Erdogan will aus Khashoggis Schicksal Kapital schlagen
Der türkische Präsident kündigt eine detaillierte Erklärung zum Tod des Dissidenten an – Beziehungen zu Riad seit Langem angespannt
- Noch vor zwei Monaten herrschte eisige Funkstille zwischen der Türkei und den USA – doch nun ist Recep Tayyip Erdogan wieder ein gefragter Gesprächspartner für Donald Trump. Die beiden Präsidenten sprachen jetzt am Telefon über den Fall des ermordeten saudischen Dissidenten Jamal Khashoggi, und auch die Außenminister beider Länder sind im engen Kontakt. Geschickt nutzt die Türkei den Skandal um den Tod des Journalisten, um ihr schwieriges Verhältnis zum Westen zu verbessern und in der regionalen Konkurrenz mit Saudi-Arabien zu punkten. Am Dienstag will Erdogan Details über Khashoggis Schicksal bekanntgeben – ein spannender Moment, in dem nicht nur für die Ermittlungen selbst, sondern auch für die Türkei viel auf dem Spiel steht.
Die Beziehungen zwischen Ankara und Riad sind seit Langem angespannt. Im Konflikt zwischen SaudiArabien und Katar stellte sich Erdogan im vergangenen Jahr auf die Seite der Kataris und schickte als Warnung an Riad sogar Soldaten nach Doha. Zusammen mit Katar unterstützt Erdogans Türkei die Muslim-Bruderschaft, die von Saudi-Arabien, Ägypten und den Vereinigten Arabischen Emiraten als Terrorgruppe verfolgt wird. In Syrien arbeitet Erdogan zudem mit Iran zusammen – Saudi-Arabien dagegen will ein regionales Bündnis gegen Teheran schmieden. Auch präsentiert sich Erdogan zum Ärger der saudischen Regierung immer wieder als Anführer der islamischen Welt. Der Aufstieg des saudischen Thronfolgers Mohammed bin Salman hat die Rivalität verschärft. Vor einigen Monaten warf der Kronprinz der Türkei vor, sie bilde mit Iran und radikalen Islamisten ein „Dreieck des Bösen“. Nun will die Erdogan-Regierung den Skandal um Khashoggi nutzen, um das Reform-Image des saudischen Kronprinzen zu unterminieren, wie der Istanbuler Politologe Serhat Güvenc dem Sender Al-Jazeera sagte.
Anders als die saudische Führung, die mit widersprüchlichen Aussagen ihre Glaubwürdigkeit im Westen untergrub, fuhr die Türkei in der Khashoggi-Affäre einen konsequenten Kurs. Während türkische Polizeikreise Ermittlungsergebnisse durchsickern ließen und so den Druck auf Riad erhöhte, hielt sich Erdogans Regierung mit Schuldzuweisungen zurück. Auch am Tag vor Erdogans angekündigter Rede war das so. Nachdem Saudi-Arabien den Tod Khashoggis als eine Art Unfall darstellte, schrieb der Kolumnist Abdulkadir Selvi in der „Hürriyet“, der für seine Nähe zu Erdogan bekannt ist, Khashoggi sei im saudischen Konsulat innerhalb weniger Minuten erwürgt worden.

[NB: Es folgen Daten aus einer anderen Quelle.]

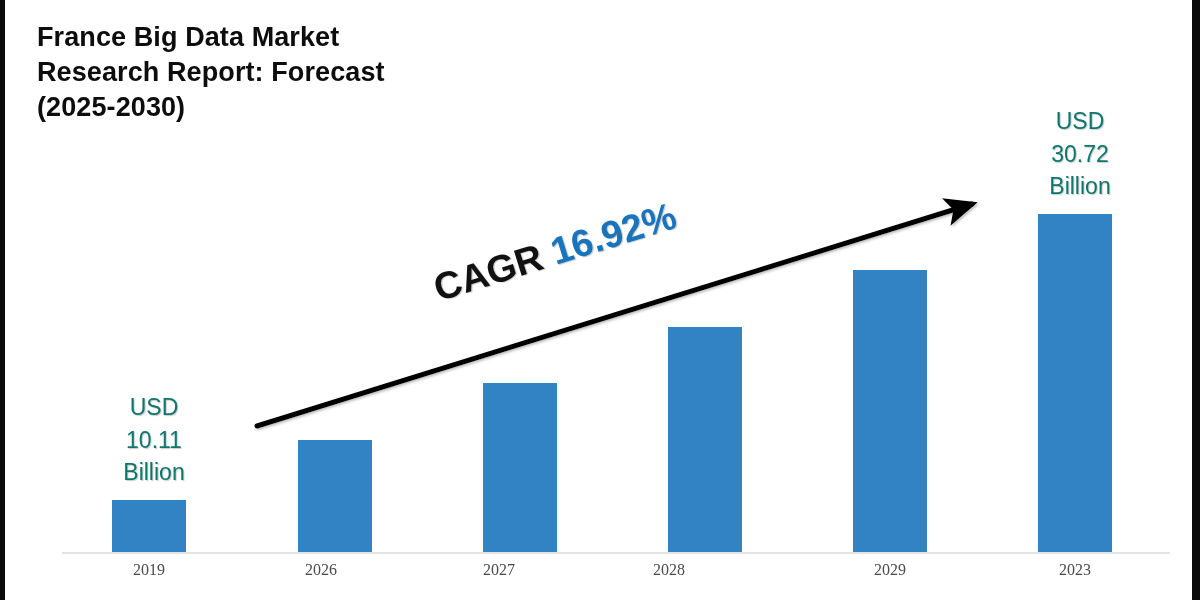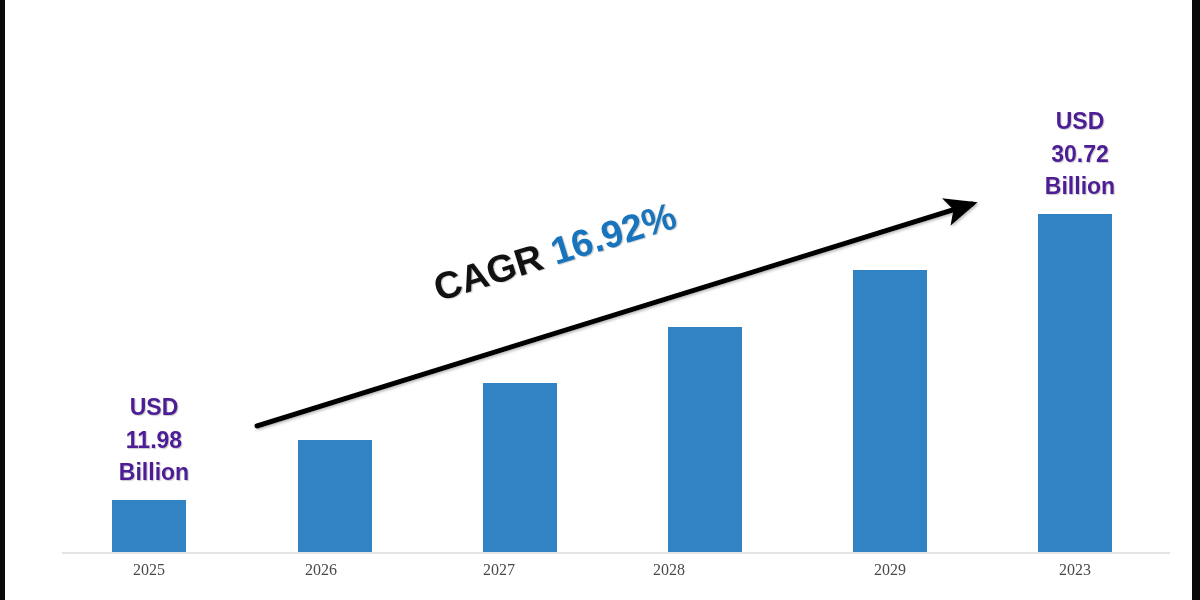--- a/index.html
+++ b/index.html
@@ -131,6 +131,11 @@
 
   <div class="plot-surface">
 
+    <div id="chart-title">
+      <span class="tline">France Big Data Market</span>
+      <span class="tline">Research Report: Forecast</span>
+      <span class="tline">(2025-2030)</span>
+    </div>
 
     <div class="bar" style="left: 107px; top: 500px; width: 74px; height: 53px; background: rgb(49, 131, 196);"></div>
     <div class="bar" style="left: 293px; top: 440px; width: 74px; height: 113px; background: rgb(49, 131, 196);"></div>

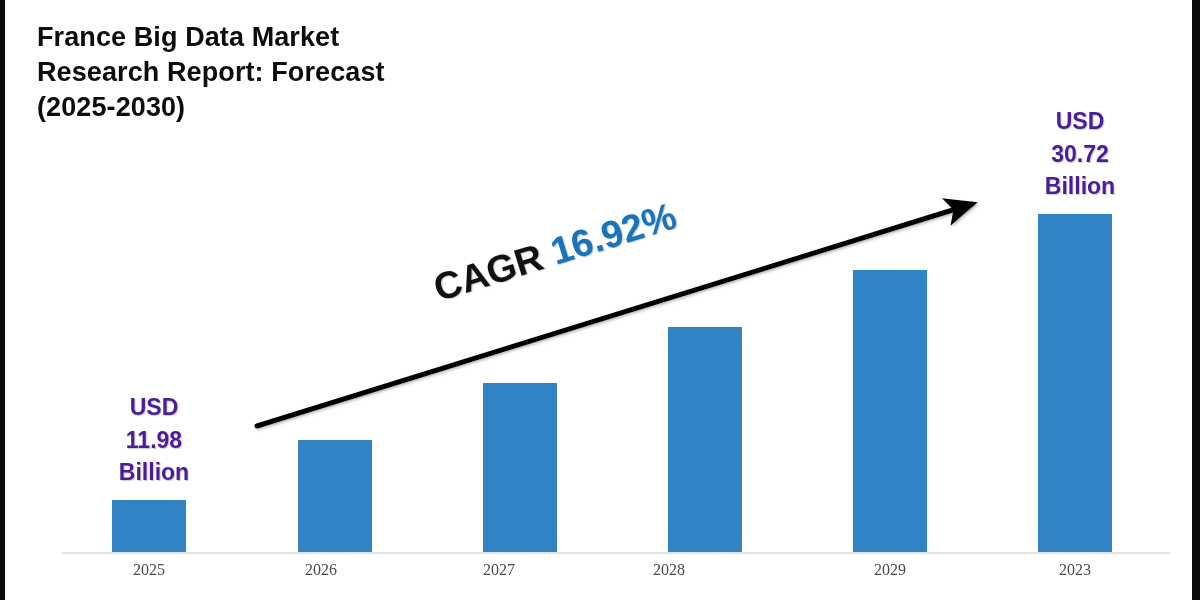--- a/index.html
+++ b/index.html
@@ -87,8 +87,8 @@
     width: 150px;
     text-align: center;
     font-size: 23px;
-    font-weight: bold;
-    color: #4c1d95;
+    font-weight: normal;
+    color: #0f766e;
     line-height: 1.42;
     text-shadow: 1px 1px 1px rgba(120,120,120,0.40);
   }

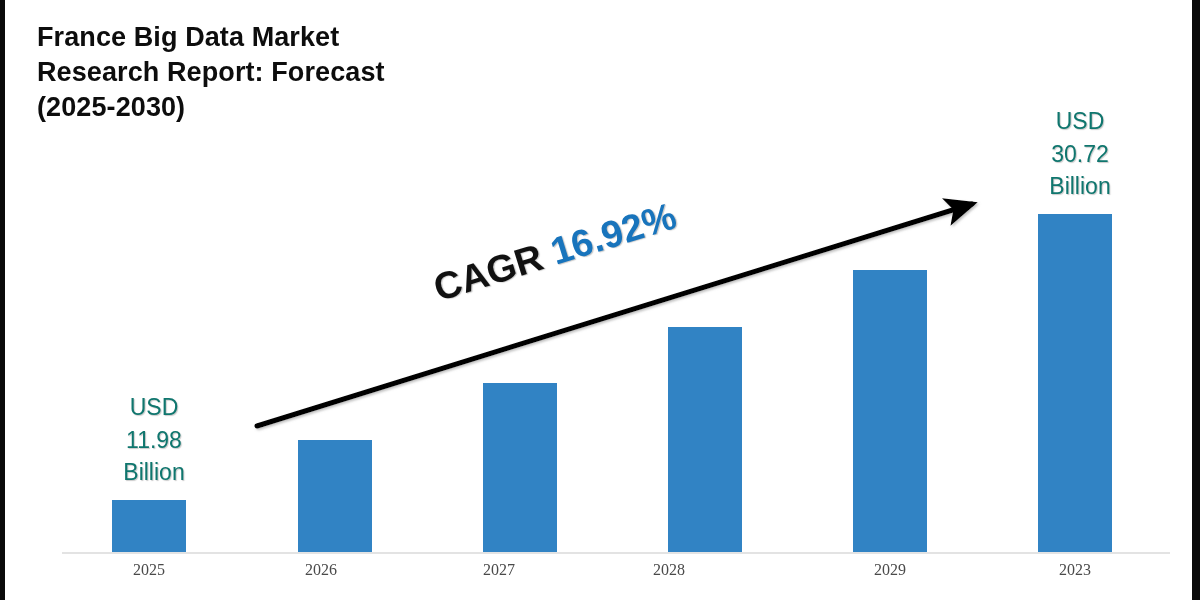--- a/index.html
+++ b/index.html
@@ -155,7 +155,7 @@
 
     <div class="value-label" id="value-label-start">
       <span>USD</span>
-      <span>11.98</span>
+      <span>10.11</span>
       <span>Billion</span>
     </div>
 

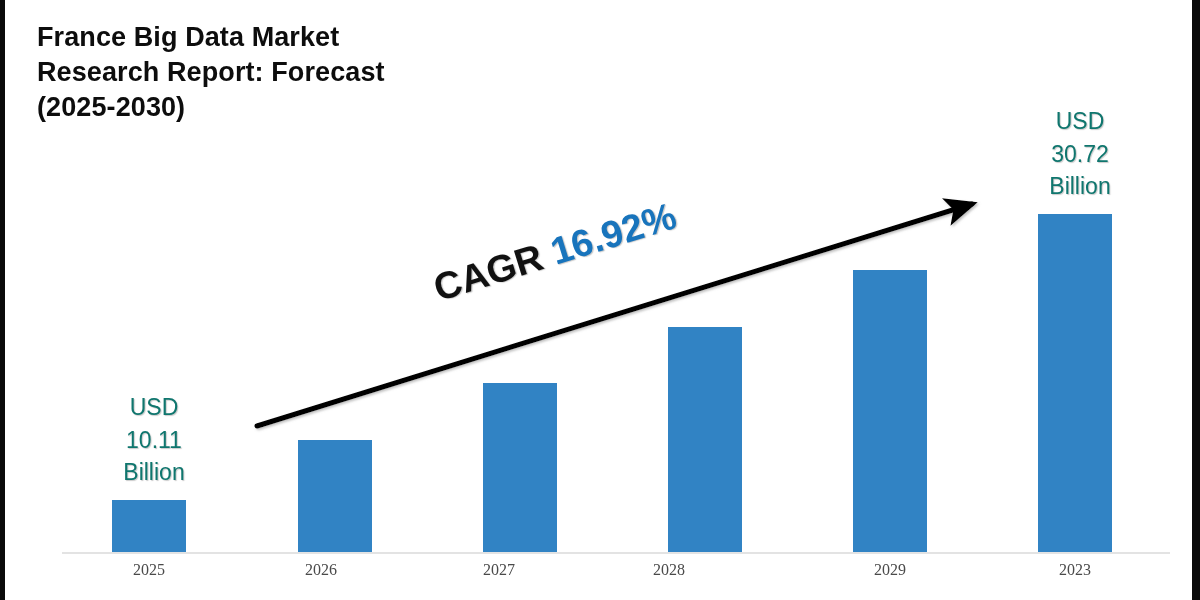--- a/index.html
+++ b/index.html
@@ -146,7 +146,7 @@
 
     <div id="axis-line"></div>
 
-    <div class="tick-label" style="left: 84px;">2025</div>
+    <div class="tick-label" style="left: 84px;">2019</div>
     <div class="tick-label" style="left: 256px;">2026</div>
     <div class="tick-label" style="left: 434px; text-align: center;">2027</div>
     <div class="tick-label" style="left: 604px;">2028</div>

Alle Brücken zu Riad abbrechen will die Türkei aber nicht. Durch die Vermeidung einer regierungsamtlichen Kampfansage an Thronfolger Mohammed erhält sich Erdogan die Möglichkeit, bald mehr Öl von den Saudis kaufen zu können, wenn Anfang November die neuen US-Sanktionen gegen Iran in Kraft treten.
Doch die Erdogan-Regierung will auch darauf achten, dass ihr Ruf als Beschützer der von Saudi-Arabien verfolgten Muslim-Bruderschaft keinen Schaden nimmt. In der Türkei leben viele arabische Dissidenten, die sich auf den Beistand Ankaras verlassen. Das Land bleibe für arabische Regimegegner ein sicherer Zufluchtsort, versichert Yasin Aktay, ein führender Politiker der Erdogan-Partei AKP und Freund Khashoggis.
Nour fürchtet um seine Sicherheit
Nicht nur Oppositionelle aus SaudiArabien setzen auf Ankara. In den vergangenen Jahren haben sich auch Vertreter der Hamas und der ägyptischen Opposition mit Erdogans Erlaubnis in der Türkei niederlassen können. Zu ihnen gehört der ägyptische Politiker Ayman Nour, ein Gegner des Kairoer Staatspräsidenten Abdel Fattah al-Sisi. Wie andere Schützlinge der Türkei füchtet Nour nun um seine Sicherheit: Khashoggis Schicksal sei ein „symbolischer Mordanschlag auf die gemäßigte Opposition“gegen alle despotischen Nahost-Regime gewesen, sagte Nour.